= YOUR OBJECTIVE =
From the first line to the last, write out the records exactly, leaving the pictures behind.

··· RECORD EXCERPTS ···

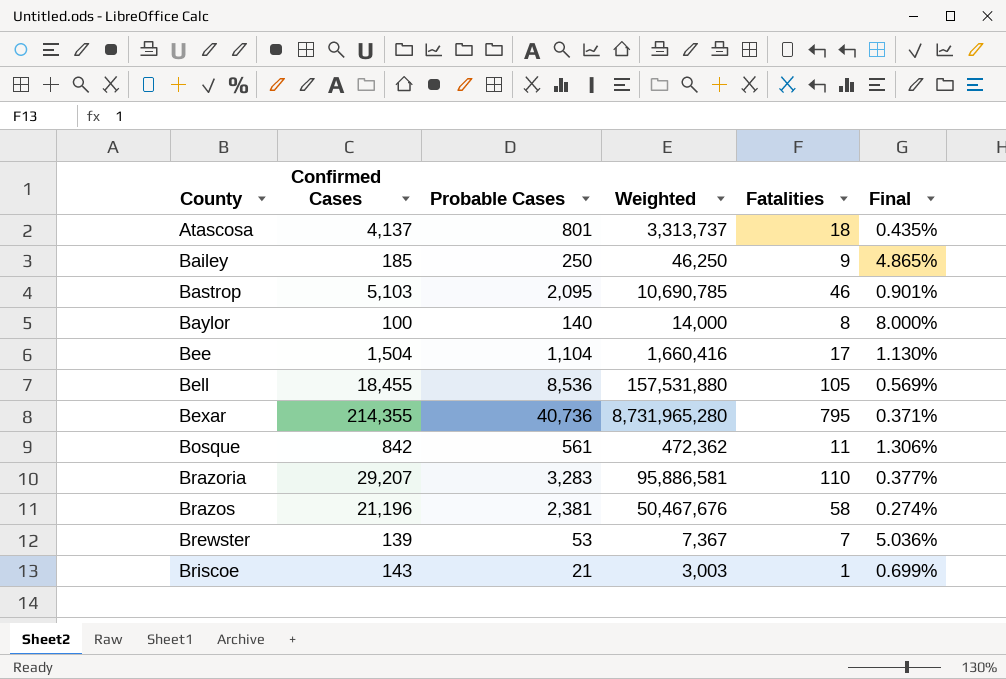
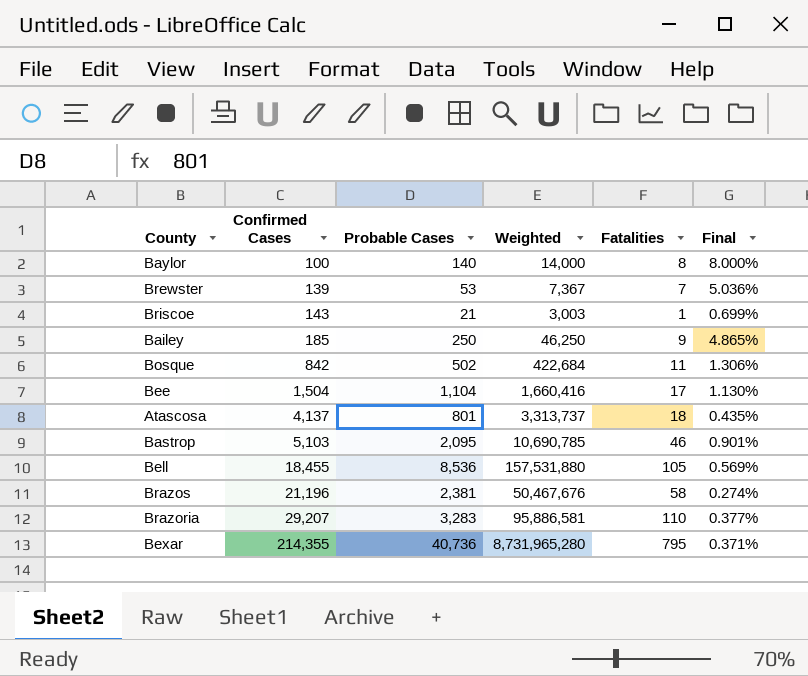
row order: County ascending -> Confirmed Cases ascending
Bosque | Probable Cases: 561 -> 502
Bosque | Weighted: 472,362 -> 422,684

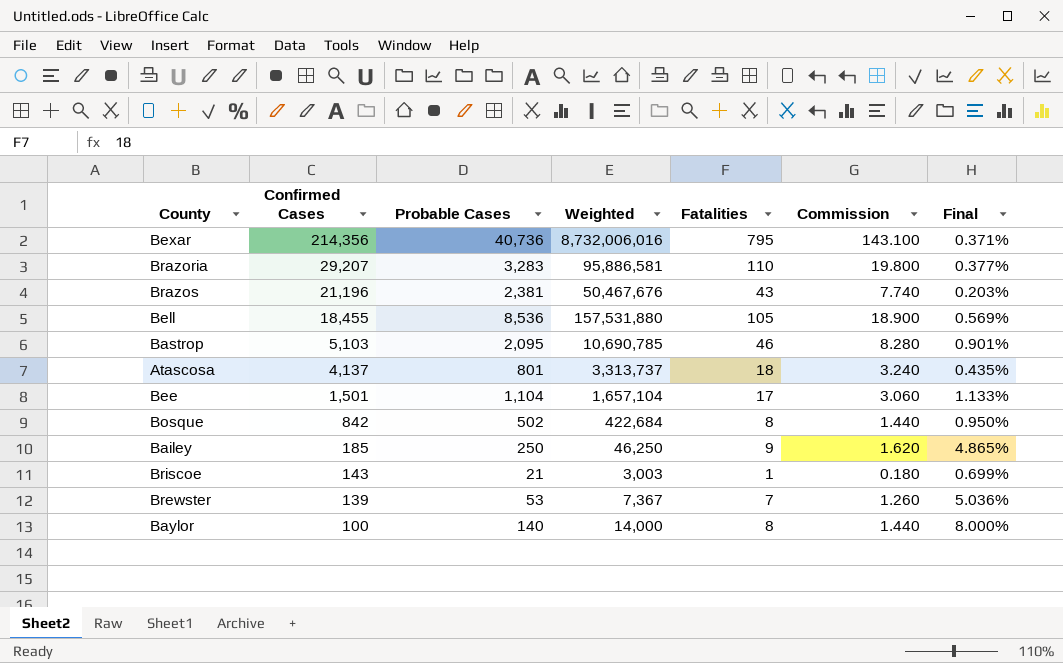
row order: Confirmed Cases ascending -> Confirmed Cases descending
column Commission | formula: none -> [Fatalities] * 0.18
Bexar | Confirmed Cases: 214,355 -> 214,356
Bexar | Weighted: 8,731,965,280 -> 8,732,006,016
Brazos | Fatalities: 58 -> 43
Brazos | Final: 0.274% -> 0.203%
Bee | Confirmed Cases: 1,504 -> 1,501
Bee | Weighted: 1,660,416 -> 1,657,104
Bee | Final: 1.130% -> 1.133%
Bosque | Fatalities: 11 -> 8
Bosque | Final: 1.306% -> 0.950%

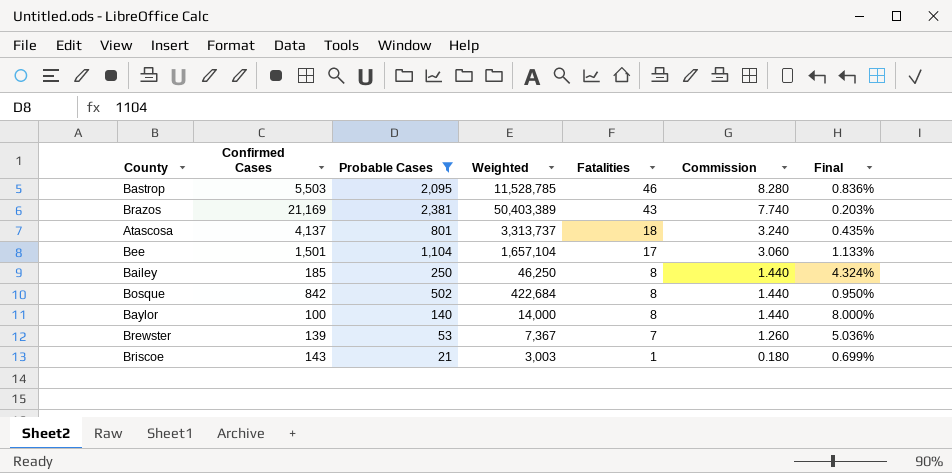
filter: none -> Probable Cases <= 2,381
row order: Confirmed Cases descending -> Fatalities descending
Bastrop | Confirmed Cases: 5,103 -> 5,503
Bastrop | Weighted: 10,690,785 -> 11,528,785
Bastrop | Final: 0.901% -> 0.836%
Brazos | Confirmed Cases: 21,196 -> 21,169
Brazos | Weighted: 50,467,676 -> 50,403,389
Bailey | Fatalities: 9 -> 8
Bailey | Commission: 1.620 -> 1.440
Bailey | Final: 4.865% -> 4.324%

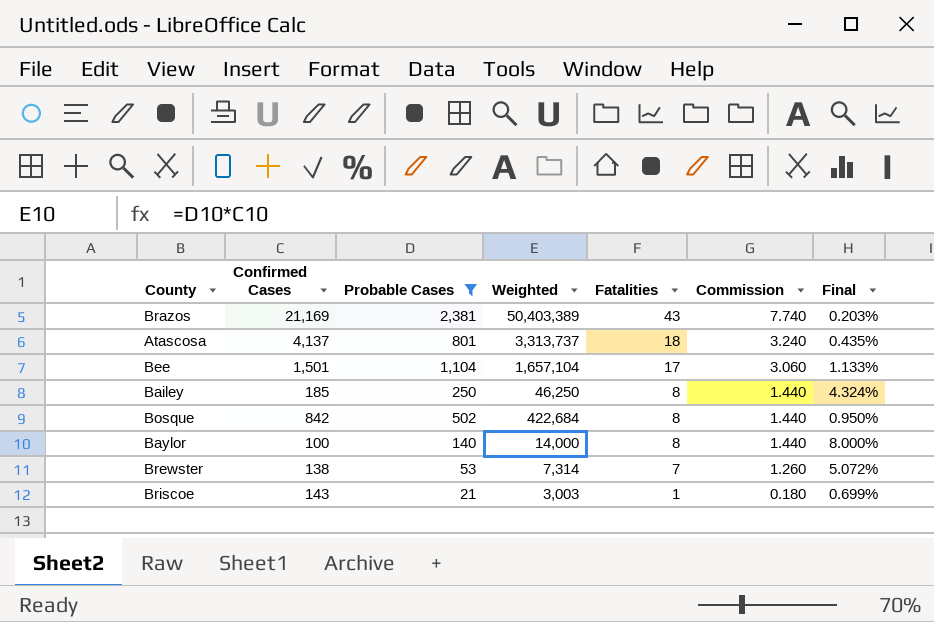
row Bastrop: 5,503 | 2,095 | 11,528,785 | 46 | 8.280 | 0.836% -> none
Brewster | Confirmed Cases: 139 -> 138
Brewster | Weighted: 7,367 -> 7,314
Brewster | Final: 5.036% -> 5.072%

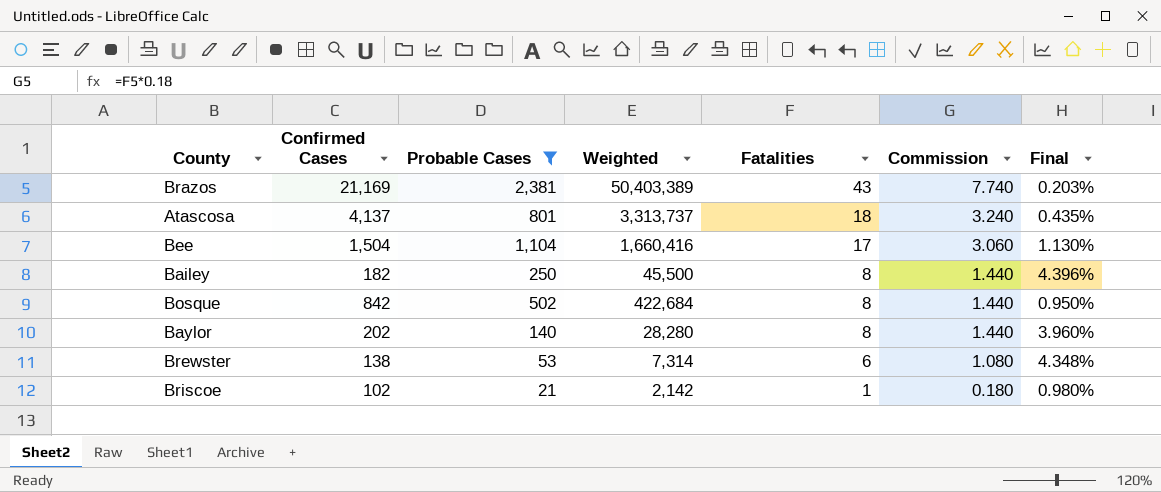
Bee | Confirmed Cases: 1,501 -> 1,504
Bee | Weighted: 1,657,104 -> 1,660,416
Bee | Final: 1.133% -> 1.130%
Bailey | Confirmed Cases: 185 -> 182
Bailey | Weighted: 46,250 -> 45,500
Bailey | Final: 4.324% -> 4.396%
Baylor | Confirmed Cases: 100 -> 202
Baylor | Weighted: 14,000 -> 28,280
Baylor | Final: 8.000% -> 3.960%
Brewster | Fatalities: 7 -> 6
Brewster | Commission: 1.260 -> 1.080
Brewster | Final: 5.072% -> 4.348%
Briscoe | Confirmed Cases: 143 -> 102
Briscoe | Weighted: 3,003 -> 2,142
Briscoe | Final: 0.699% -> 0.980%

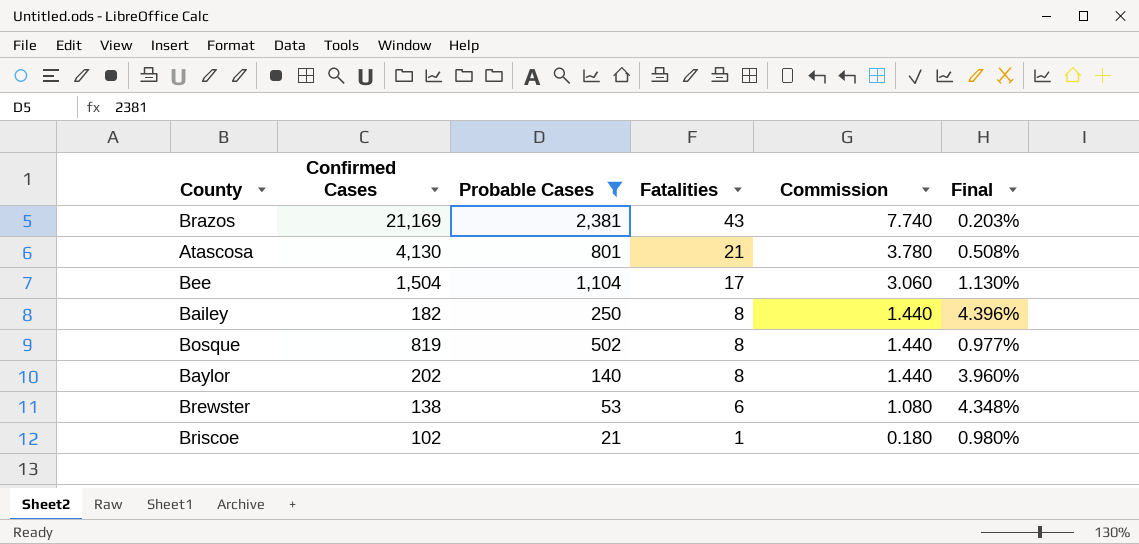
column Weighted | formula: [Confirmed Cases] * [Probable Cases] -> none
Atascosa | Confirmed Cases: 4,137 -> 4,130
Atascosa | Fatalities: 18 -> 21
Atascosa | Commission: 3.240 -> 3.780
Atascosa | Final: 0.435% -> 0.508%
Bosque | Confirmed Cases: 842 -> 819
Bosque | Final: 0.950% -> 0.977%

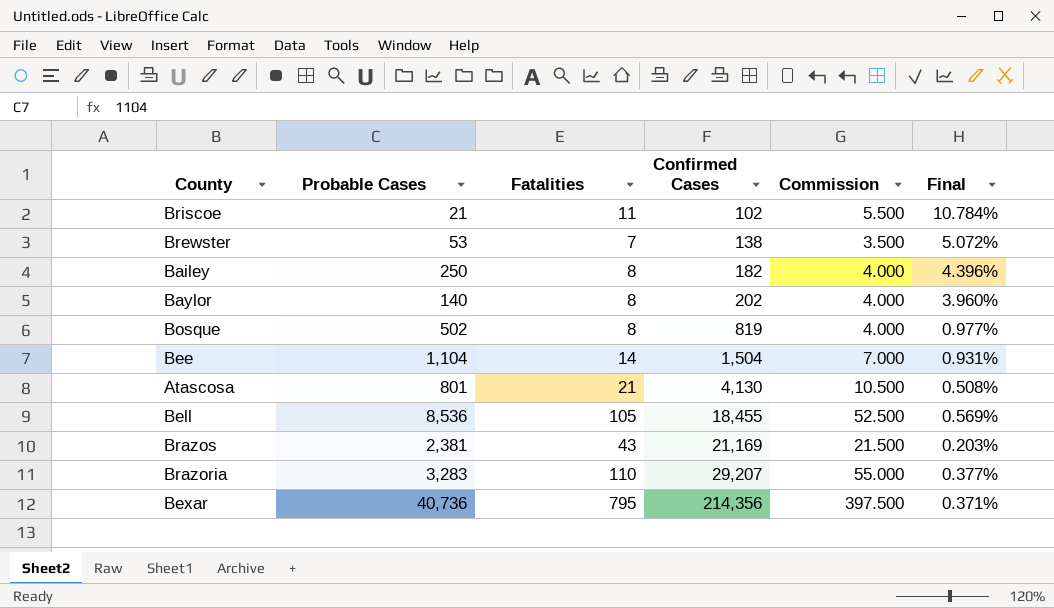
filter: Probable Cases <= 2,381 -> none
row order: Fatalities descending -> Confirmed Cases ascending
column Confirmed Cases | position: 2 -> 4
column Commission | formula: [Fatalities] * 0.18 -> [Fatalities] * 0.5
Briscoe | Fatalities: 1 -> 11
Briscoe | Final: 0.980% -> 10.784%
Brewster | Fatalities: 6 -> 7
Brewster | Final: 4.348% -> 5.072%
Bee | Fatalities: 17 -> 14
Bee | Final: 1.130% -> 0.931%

···

= RESPONSE TO THIS TASK =
row order: County ascending -> Confirmed Cases ascending
Bosque | Probable Cases: 561 -> 502
Bosque | Weighted: 472,362 -> 422,684

row order: Confirmed Cases ascending -> Confirmed Cases descending
column Commission | formula: none -> [Fatalities] * 0.18
Bexar | Confirmed Cases: 214,355 -> 214,356
Bexar | Weighted: 8,731,965,280 -> 8,732,006,016
Brazos | Fatalities: 58 -> 43
Brazos | Final: 0.274% -> 0.203%
Bee | Confirmed Cases: 1,504 -> 1,501
Bee | Weighted: 1,660,416 -> 1,657,104
Bee | Final: 1.130% -> 1.133%
Bosque | Fatalities: 11 -> 8
Bosque | Final: 1.306% -> 0.950%

filter: none -> Probable Cases <= 2,381
row order: Confirmed Cases descending -> Fatalities descending
Bastrop | Confirmed Cases: 5,103 -> 5,503
Bastrop | Weighted: 10,690,785 -> 11,528,785
Bastrop | Final: 0.901% -> 0.836%
Brazos | Confirmed Cases: 21,196 -> 21,169
Brazos | Weighted: 50,467,676 -> 50,403,389
Bailey | Fatalities: 9 -> 8
Bailey | Commission: 1.620 -> 1.440
Bailey | Final: 4.865% -> 4.324%

row Bastrop: 5,503 | 2,095 | 11,528,785 | 46 | 8.280 | 0.836% -> none
Brewster | Confirmed Cases: 139 -> 138
Brewster | Weighted: 7,367 -> 7,314
Brewster | Final: 5.036% -> 5.072%

Bee | Confirmed Cases: 1,501 -> 1,504
Bee | Weighted: 1,657,104 -> 1,660,416
Bee | Final: 1.133% -> 1.130%
Bailey | Confirmed Cases: 185 -> 182
Bailey | Weighted: 46,250 -> 45,500
Bailey | Final: 4.324% -> 4.396%
Baylor | Confirmed Cases: 100 -> 202
Baylor | Weighted: 14,000 -> 28,280
Baylor | Final: 8.000% -> 3.960%
Brewster | Fatalities: 7 -> 6
Brewster | Commission: 1.260 -> 1.080
Brewster | Final: 5.072% -> 4.348%
Briscoe | Confirmed Cases: 143 -> 102
Briscoe | Weighted: 3,003 -> 2,142
Briscoe | Final: 0.699% -> 0.980%

column Weighted | formula: [Confirmed Cases] * [Probable Cases] -> none
Atascosa | Confirmed Cases: 4,137 -> 4,130
Atascosa | Fatalities: 18 -> 21
Atascosa | Commission: 3.240 -> 3.780
Atascosa | Final: 0.435% -> 0.508%
Bosque | Confirmed Cases: 842 -> 819
Bosque | Final: 0.950% -> 0.977%

filter: Probable Cases <= 2,381 -> none
row order: Fatalities descending -> Confirmed Cases ascending
column Confirmed Cases | position: 2 -> 4
column Commission | formula: [Fatalities] * 0.18 -> [Fatalities] * 0.5
Briscoe | Fatalities: 1 -> 11
Briscoe | Final: 0.980% -> 10.784%
Brewster | Fatalities: 6 -> 7
Brewster | Final: 4.348% -> 5.072%
Bee | Fatalities: 17 -> 14
Bee | Final: 1.130% -> 0.931%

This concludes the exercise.